EDIT kudos @Coldspeed

def matchy(col, subs):
    for name in col:
        return next(x for x in subs if x in name, 'No match')

3 Comments

next has a default argument which is returned if nothing else is. You can get rid of the try-except and reduce this to a single line - next( (x for x in subs if x in name), 'No match')
@cᴏʟᴅsᴘᴇᴇᴅ Thanks a lot for the hint! Didn't know that.
@cᴏʟᴅsᴘᴇᴇᴅ Shouldn't one go with yield here?
0

I think you are over complicating things with a nested loop then the any test inside. Would this work better:

def matchy(col, subs):
        for name in col:
            for s in subs:
                if s in name:
                    return s
                else:
                    return 'No Match'

Comments

0

Unless there is code missing that accounts for it, it would appear that your code returns the result for the very first comparison, and actually does not look at any of the other items in the col list. If you would rather stick with nested loops, I would suggest modifying your code like so:

def matchy(col, subs):
    subMatch = []
    for name in col:
        subMatch.append('No Match')
        for s in subs:
            if s in name:
                subMatch[-1] = s
                break
    return subMatch

This assumes that col is a list of strings containing the column information (dogfood, mousehouse, etc) and that subs is a list of strings containing the substrings you wish to search for. subMatch is a list of strings returned by matchy that contains the search results for each item in col.
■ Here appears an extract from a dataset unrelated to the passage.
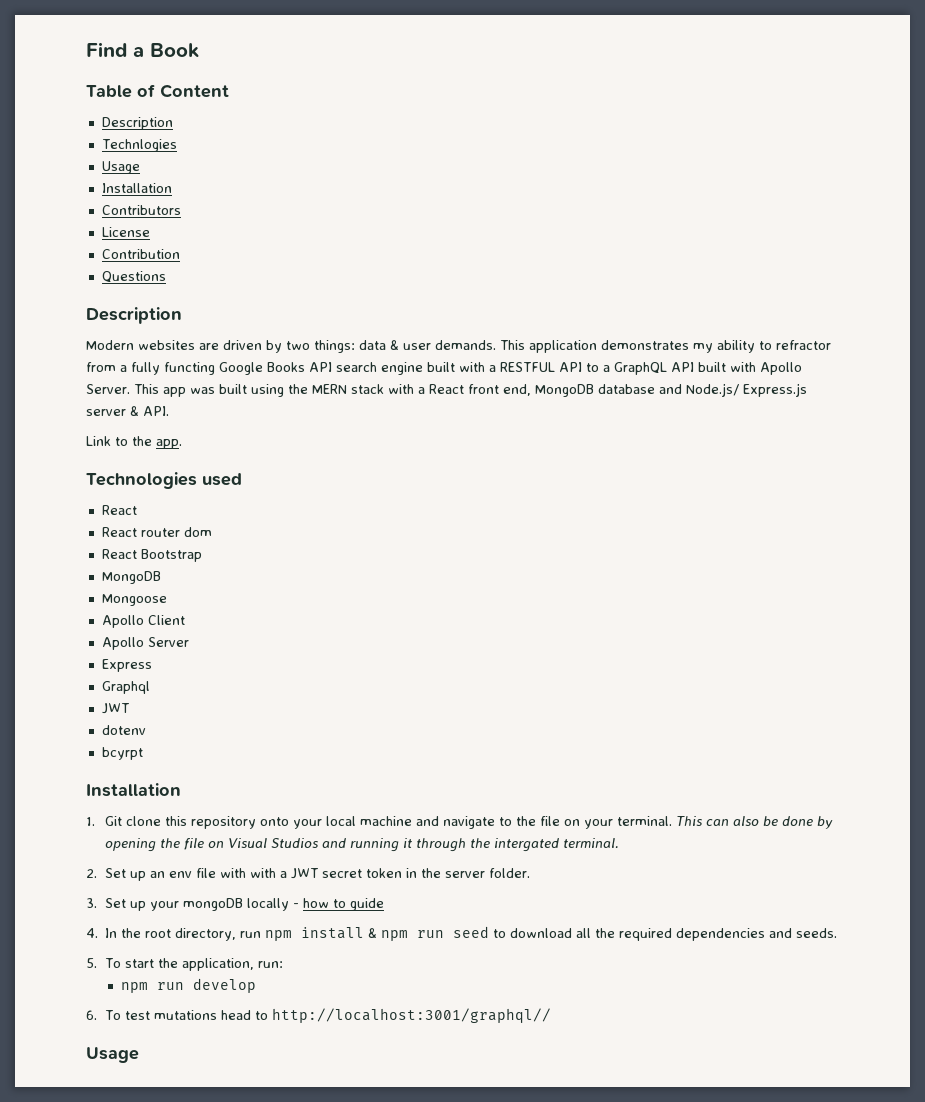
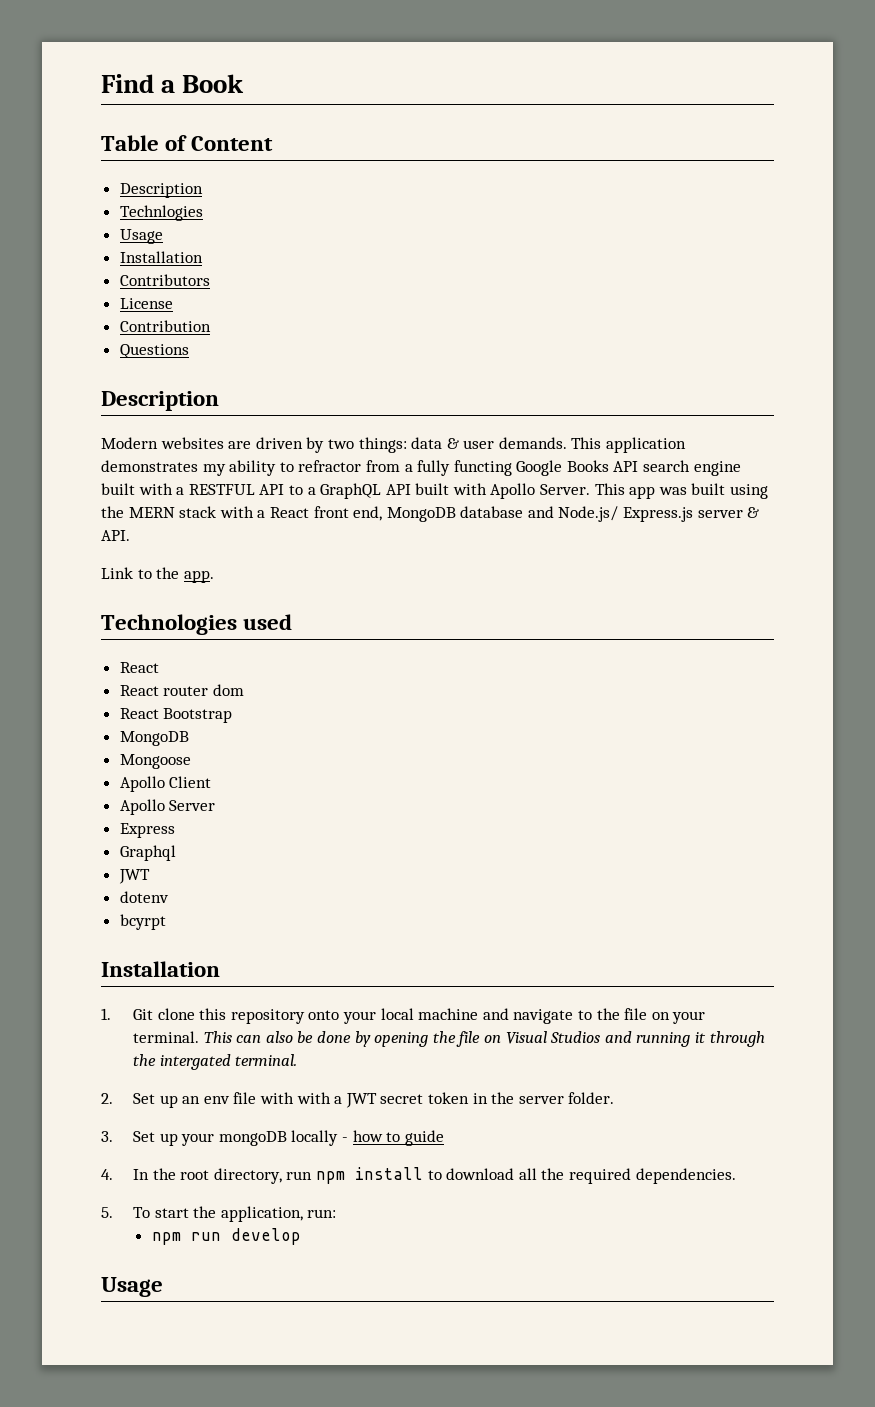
[368,926,490,941] & npm run seed -> (424, 1173) none
[676,928,838,941] dependencies and seeds. -> [635,1168,736,1184] dependencies.
[86,1008,552,1023] // 6. To test mutations head to http://localhost:3001/graphql// -> (301, 1236) none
For each value in col we examine, we append the 'No Match' string to subMatch, basically assuming we did not find a match. Then we iterate through subs, checking to see if the substring s is contained within name. If there is a match, then subMatch[-1] = s replaces the most recent 'No Match' we appended with the matching substring, then we break to move onto the next item in col since we don't need to search for any more values. Note that subMatch[-1] = s can be replaced with other methods, such as doing subMatch.pop() followed by subMatch.append(s), though at that point I think it is more personal preference. Once all elements in col have been checked, subMatch is returned, at which point you can then process it however you like.